Grateful for a backup battery maintaining wifi. I can work. If not, I get penalised (US $10 for every missed lesson)
Went to SuperMarket to get supplies including 12 litres of emergency water. Luckily, I am mostly unfamiliar with the locals as I am somewhat… unwashed. No shower. No toilet.
UPDATE: Hooray! I found a tap in the garden that was routed to a different well. I can haul buckets to flush the toilet (gracias a Dios) and shower sailor-style.
SITREP: status- survivable, mostly comfortable.
My Pretty Turquoise Shower
House sitters diary entry #54: The power situation remains the same. Between power surges and turning off all unnecessary breakers – I got enough water pumped through the system to have a shower. A very bracing, icy cold shower but I have clean hair! Hygiene attended to I can face the public again.
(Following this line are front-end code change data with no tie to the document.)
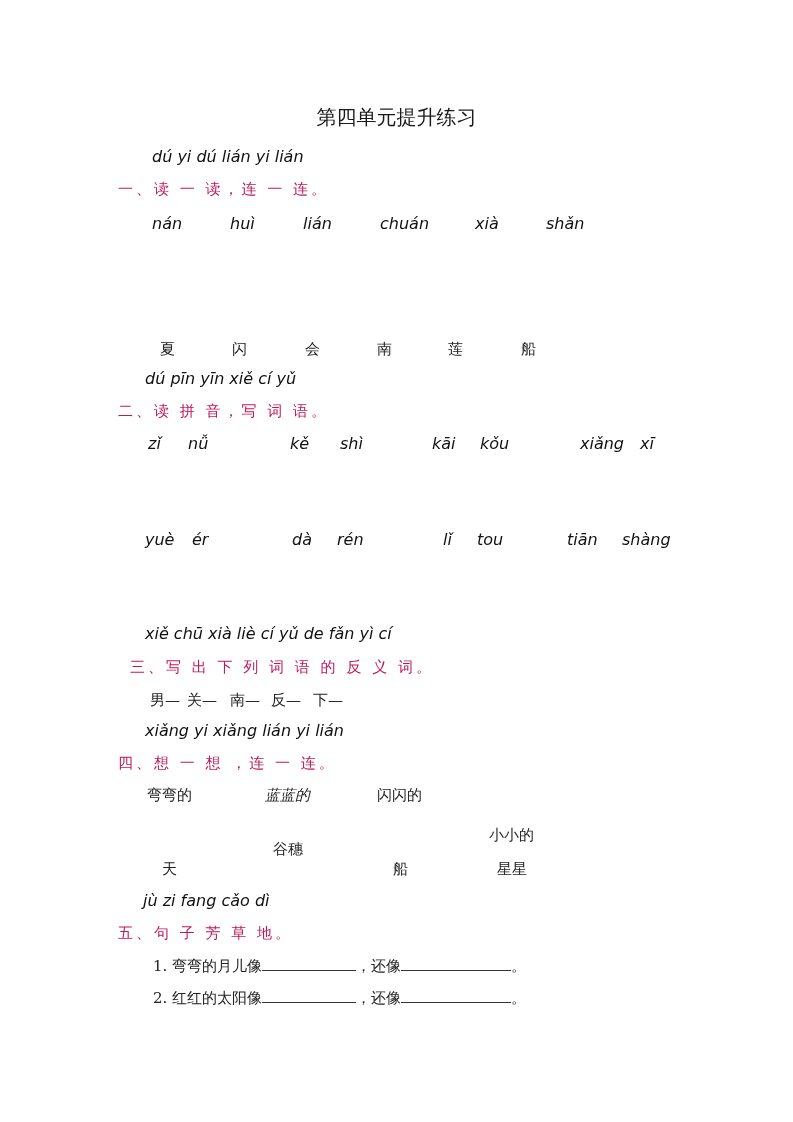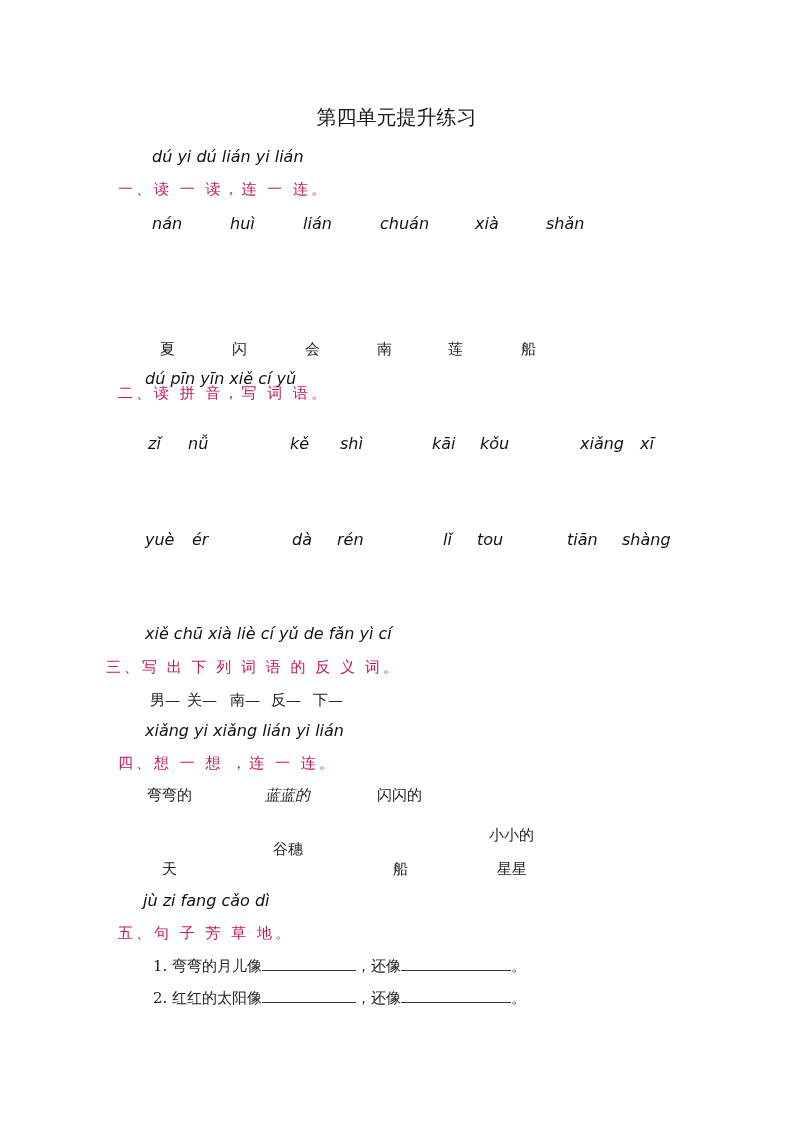--- a/index.html
+++ b/index.html
@@ -77,7 +77,7 @@
 <div class="abs hanzi" style="left:521px; top:340px;">船</div>
 
 <div class="abs pinyin" style="left:145px; top:369px;">dú pīn yīn   xiě cí yǔ</div>
-<div class="abs heading" style="left:118px; top:384px;text-align:right;">二、读 拼 音，写 词 语。</div>
+<div class="abs heading" style="left:118px; top:402px;text-align:right;">二、读 拼 音，写 词 语。</div>
 
 <div class="abs pinyin" style="left:148px; top:434px;">zǐ</div>
 <div class="abs pinyin" style="left:188px; top:434px;">nǚ</div>

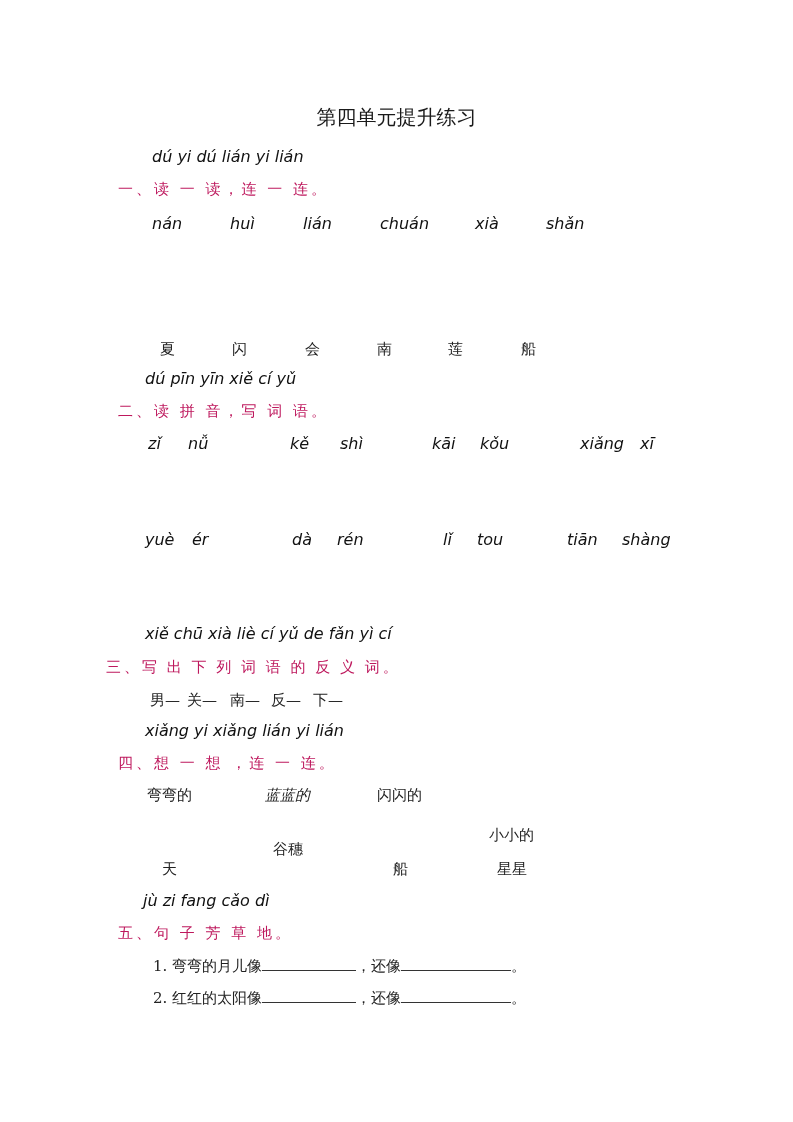--- a/index.html
+++ b/index.html
@@ -98,7 +98,7 @@
 <div class="abs pinyin" style="left:622px; top:530px;">shàng</div>
 
 <div class="abs pinyin" style="left:145px; top:624px;">xiě chū xià liè cí yǔ de fǎn yì cí</div>
-<div class="abs heading" style="left:106px; top:658px;font-family:Liberation Serif, serif;">三、写 出 下 列 词 语 的 反 义 词。</div>
+<div class="abs heading" style="left:130px; top:658px;">三、写 出 下 列 词 语 的 反 义 词。</div>
 
 <div class="abs hanzi" style="left:150px; top:691px;">男—</div>
 <div class="abs hanzi" style="left:187px; top:691px;">关—</div>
Taking a bus into town 40 minutes away the river is the highest I’ve even seen it. The bridge is covered by surging coffee coloured water. Most vehicles can’t pass. The bus made it through, probably by virtue of creating a massive bow-wave, as the water was up above the top of the wheels.
Taken out of the (dirty) bus window. You can see where the edge of the road is and the water pouring off.
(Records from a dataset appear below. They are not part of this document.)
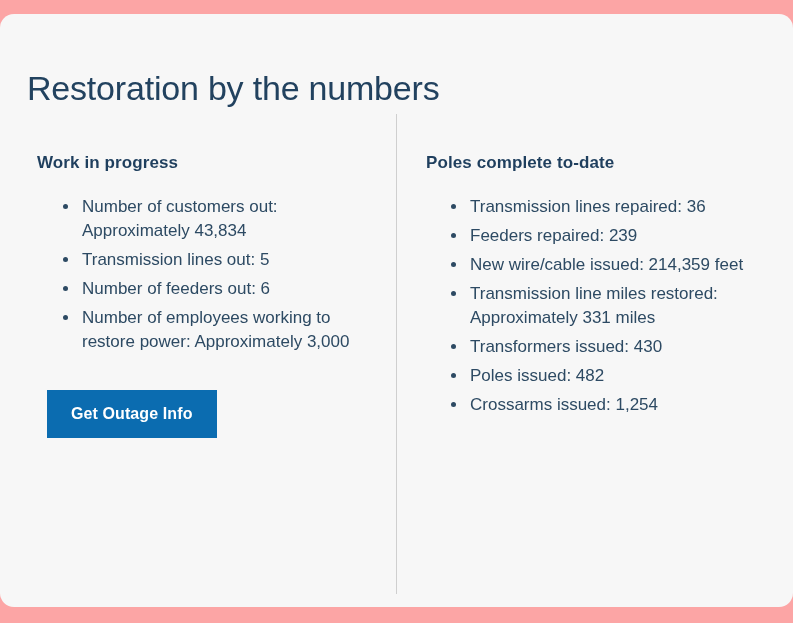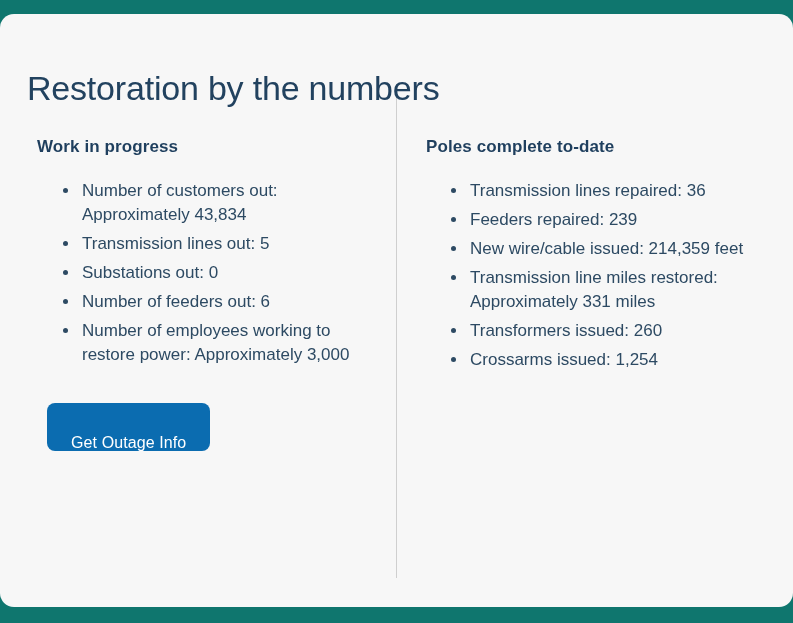--- a/index.html
+++ b/index.html
@@ -19,7 +19,7 @@
     position: relative;
     width: 793px;
     height: 623px;
-    background: #0f766e;
+    background: #fca5a5;
   }
 
   

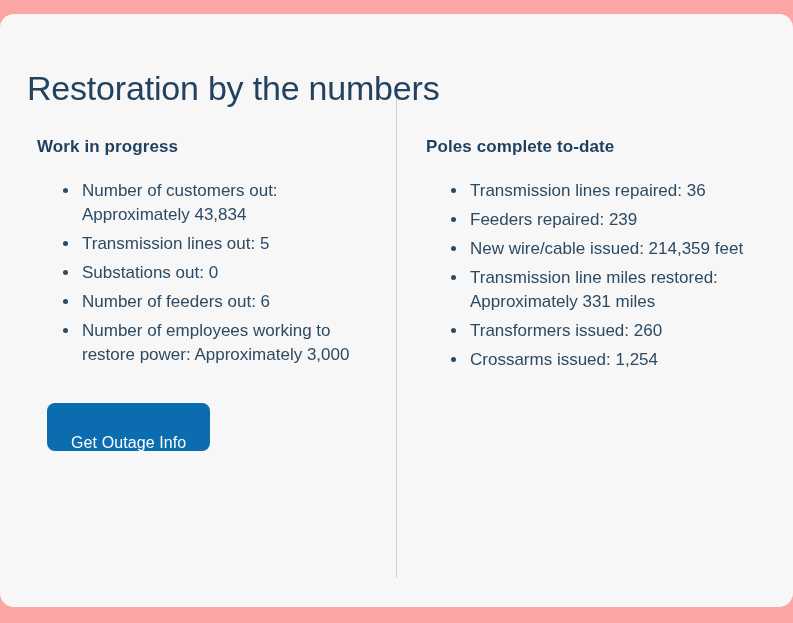--- a/index.html
+++ b/index.html
@@ -49,7 +49,7 @@
   .columns {
     position: absolute;
     left: 0;
-    top: 84px;
+    top: 100px;
     width: 793px;
     height: 480px;
   }

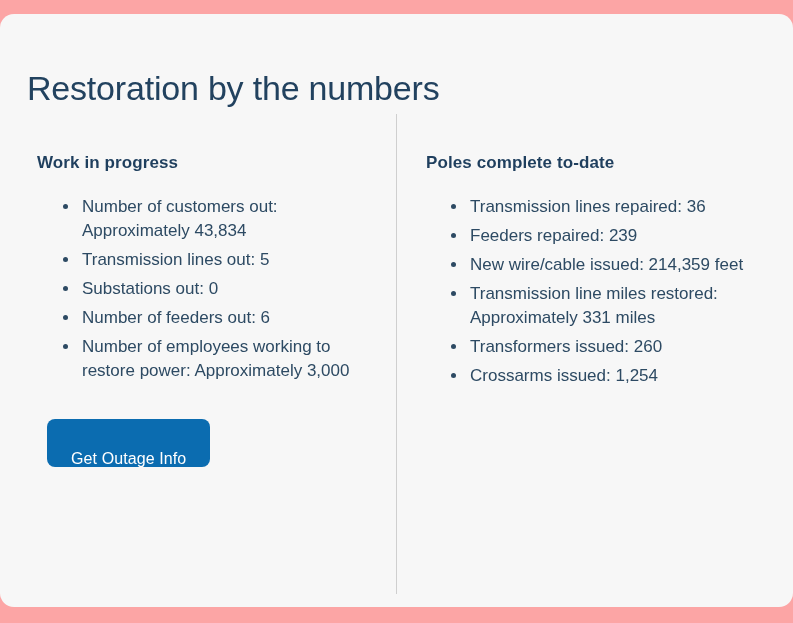--- a/index.html
+++ b/index.html
@@ -146,7 +146,6 @@
         <ul class="stats">
           <li>Number of customers out: Approximately 43,834</li>
           <li>Transmission lines out: 5</li>
-          <li>Substations out: 0</li>
           <li>Number of feeders out: 6</li>
           <li>Number of employees working to restore power: Approximately 3,000</li>
         </ul>

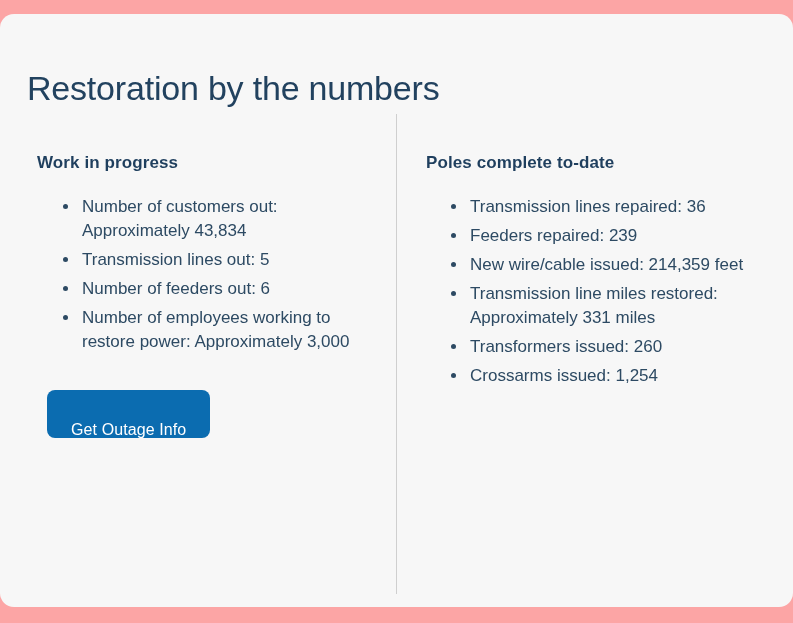--- a/index.html
+++ b/index.html
@@ -163,7 +163,7 @@
           <li>Feeders repaired: 239</li>
           <li>New wire/cable issued: 214,359 feet</li>
           <li>Transmission line miles restored: Approximately 331 miles</li>
-          <li>Transformers issued: 260</li>
+          <li>Transformers issued: 430</li>
           <li>Crossarms issued: 1,254</li>
         </ul>
       </div>

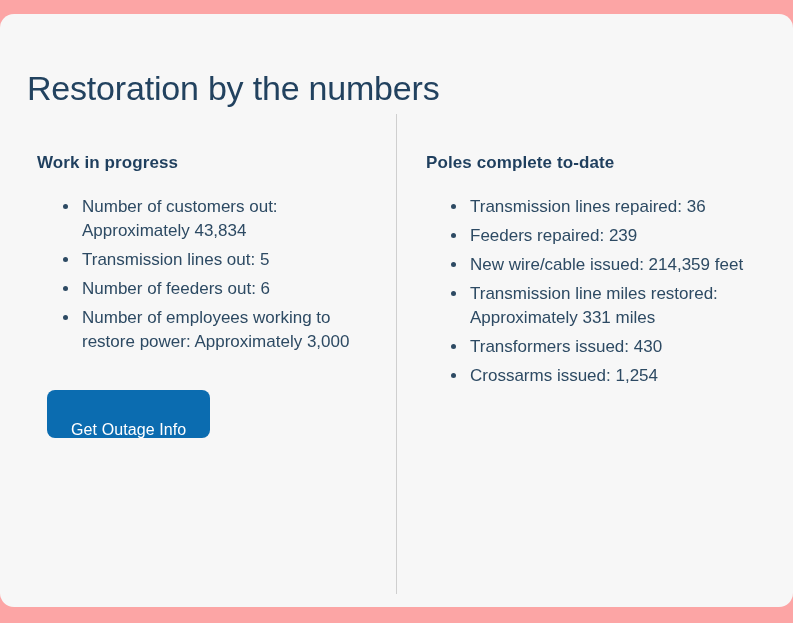--- a/index.html
+++ b/index.html
@@ -164,6 +164,7 @@
           <li>New wire/cable issued: 214,359 feet</li>
           <li>Transmission line miles restored: Approximately 331 miles</li>
           <li>Transformers issued: 430</li>
+          <li>Poles issued: 482</li>
           <li>Crossarms issued: 1,254</li>
         </ul>
       </div>

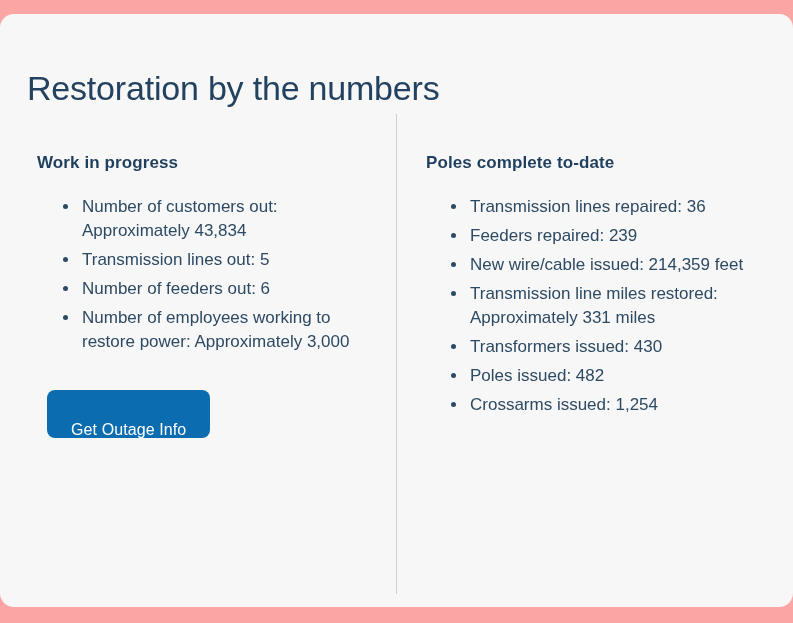--- a/index.html
+++ b/index.html
@@ -120,12 +120,13 @@
     font-size: 16px;
     line-height: 48px;
     height: 48px;
-    padding: 16px 24px;
+    padding: 0 24px;
     border: none;
-    border-radius: 8px;
+    border-radius: 0;
     cursor: pointer;
     font-family: "Liberation Sans", sans-serif;
     letter-spacing: 0.1px;
+    font-weight: bold;
   }
 </style>
 </head>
Returning home from town in the afternoon – the entire road has been blocked by men with guns. NOONE is getting across the bridge. Instead of easing during the day, the river level has risen taking out a local roadside restaurant and blocking 2 roads. I must get back home to the dogs. I want to take photos while I figure out what to do. The guard does not want to let me pass -I assure him… I am pretty desperate, but not loco, I will not be diving into the rushing floodwaters! There is another way back to the ranch, it is an hour long diversion and I will have to get back to town to figure out a way there. I begin walking the long, hot 7km. Luckily, a bus comes past. I don’t know where it’s going but figure we have to end up back in town. Bus heads off the main road and winds around the countryside. Beautiful cacti, wooden stick fences, lots of mud. Made it back to town and a bar I know. I need somewhere to wait as I tried to find someone to drive me. I ring 3 drivers before one says he can pick me up… but it won’t be for an hour. Cue -medicinal Mezcal and beer. 3 hours later I am back home to a pair of very happy dogs.
SITREP: Home safe, clean. Water – not hot, but running. Considering planting potatoes.
The bridge I usually cross is completely submerged (left)and the road to the next town is also under water (right)
On the left is a roadside taco stand in the morning… on the right is the same stand under about a 1.5m of floodwater
House sitters diary entry #55:
Another night of window-rattling thunder and 3 hours sitting on the floor with a dog under each arm. This morning there seems to be more power coming in and I can do a load of laundry and turn the freezers back on. I cook lunch for the worker Jose-Manuel as he has been stuck here for 2 days without food from home and there is only one tiny shop with scant provisions -confectionary and soda etc. It is very quiet with big trucks and buses unable to use the road. The worker goes to check the bridge in the afternoon. There is no change. We siphon some petrol from an emergency stash into his truck so he can make it the long way home. I will not be attending Tinder date.
UPDATE: I think it’s gonna be a while. Went down to check water level. Bridge has washed away.
SITREP: Possible emergency situation arising. Wine levels dangerously low, approaching critical.